Economists' Outlook

Housing stats and analysis from NAR's research experts.

REALTORS® Reported Strong Buyer Traffic but Weak Supply in Many States in November 2017

In a monthly survey of REALTORS®, respondents are asked “Compared to the same month last year, how would you rate the past month's traffic in neighborhood(s) or area(s) where you make most of your sales?” Respondents rate buyer traffic as “Stronger” (100), “Stable” (50), or “Weaker” (0) and the responses are compiled into a diffusion index. An index greater than 50 means that more respondents reported “stronger” than “weaker” conditions.

The chart below shows buyer traffic conditions in September–November 2017 compared to conditions one year ago. Based on the responses reported in the November 2017 REALTORS® Confidence Index Survey, buyer conditions in many states were “stable” to “very strong”, except in North Dakota, South Dakota, Alaska, Louisiana, and West Virginia.[1] Respondents from Florida, which was battered by hurricane Irma, generally reported “strong” buying activity compared to one year ago. Meanwhile, in Texas, which was hit by Hurricane Harvey, buying activity was generally “stable” compared to buying activity one year ago.

buyer traffic

Meanwhile, supply conditions in September–November 2017 compared to supply conditions one year ago were mostly “weak” to “stable” (or unchanged) in many states. Many states which have “strong” buyer traffic, such as Washington, Minnesota, Wisconsin, Indiana, Missouri, Kansas, New York, Massachusetts, Pennsylvania, Kentucky, North Carolina, and New Mexico are facing “weak” seller traffic conditions.

seller traffic

Nationally, the REALTORS® Buyer Traffic Index (62) indicates that buyer demand is stronger compared to conditions in the same month last year. Meanwhile, supply remained generally tight, with the REALTORS® Seller Traffic Index remaining below 50 (45). An index above 50 indicates that more respondents reported stronger than weaker conditions compared to one year ago.

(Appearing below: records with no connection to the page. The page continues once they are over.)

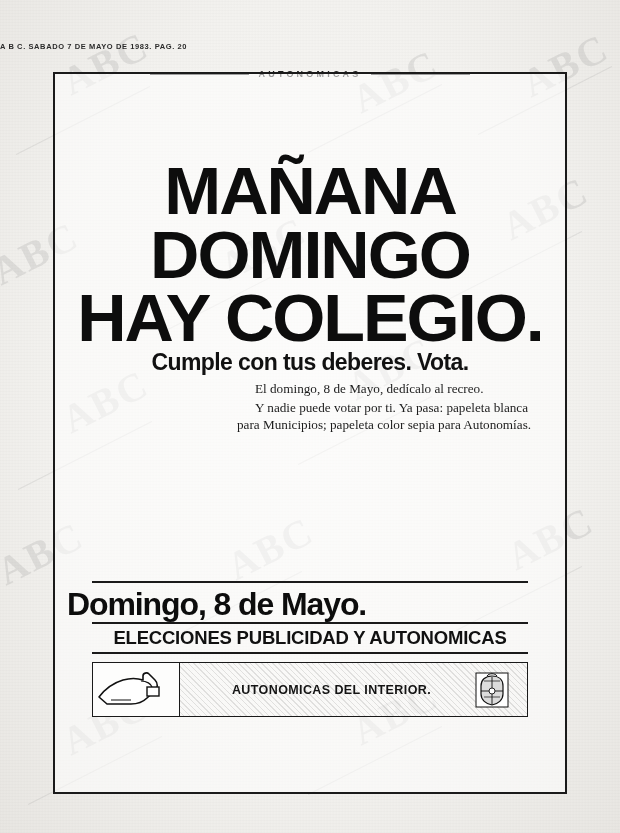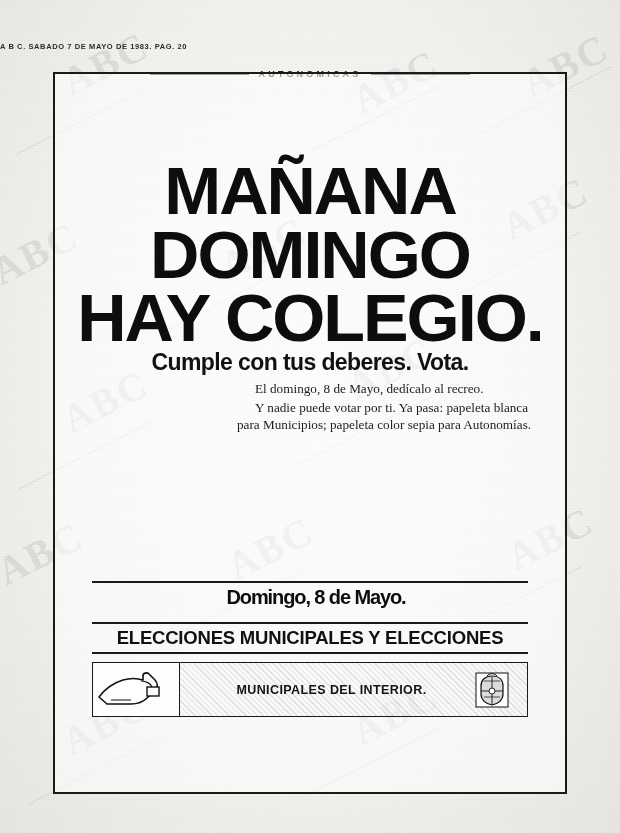"Domingo, 8 de Mayo." .date-line { font-size: 20px -> 32px; text-align: center -> none }
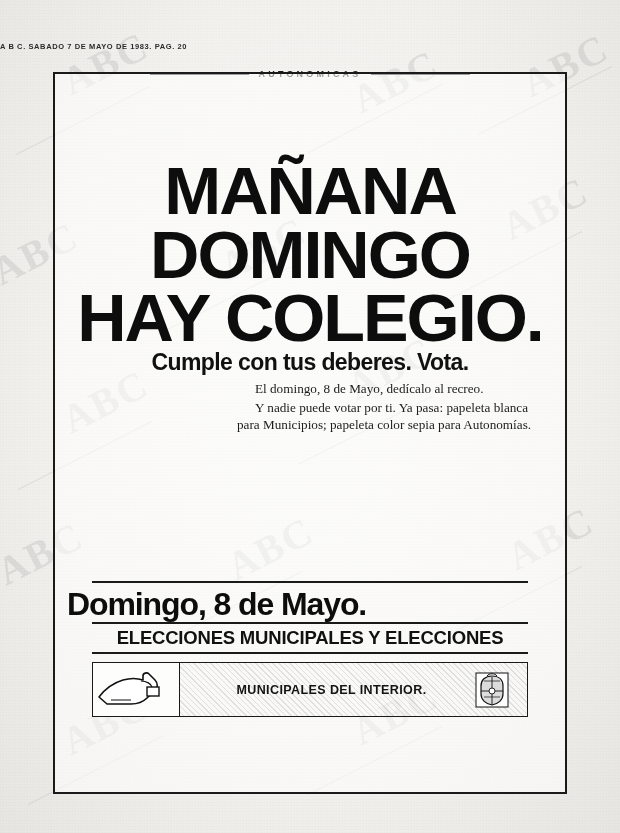"ELECCIONES MUNICIPALES Y ELECCIONES" div.elections { text: MUNICIPALES Y ELECCIONES -> PUBLICIDAD Y AUTONOMICAS }
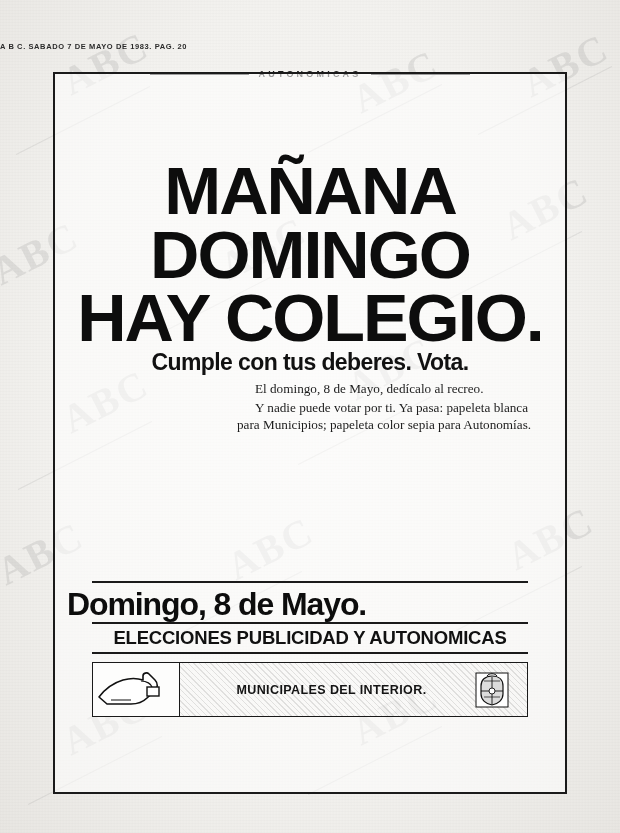"MUNICIPALES DEL INTERIOR." div.ministry-label { text: MUNICIPALES -> AUTONOMICAS }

A strong buyer’s market has bolstered home prices. At the end of November 2017, the inventory of existing homes stood at 1.67 million, equivalent to 3.4 months of the current monthly sales pace, which is below the level of six months that has historically been associated with a balanced market.


[1] In generating the indices, NAR uses data for the last three surveys to have close to 30 observations. Small states such as AK, ND, SD, MT, VT, WY, WV, DE, and D.C., may have fewer than 30 observations. For graphical purposes, index values from 25.01 to 45 are labeled “Weak,” values of 45.01 to 55 are labeled “Stable,” values of 55.01 to 75 are labeled “Strong,” and values greater than 75 are labeled “Very Strong.”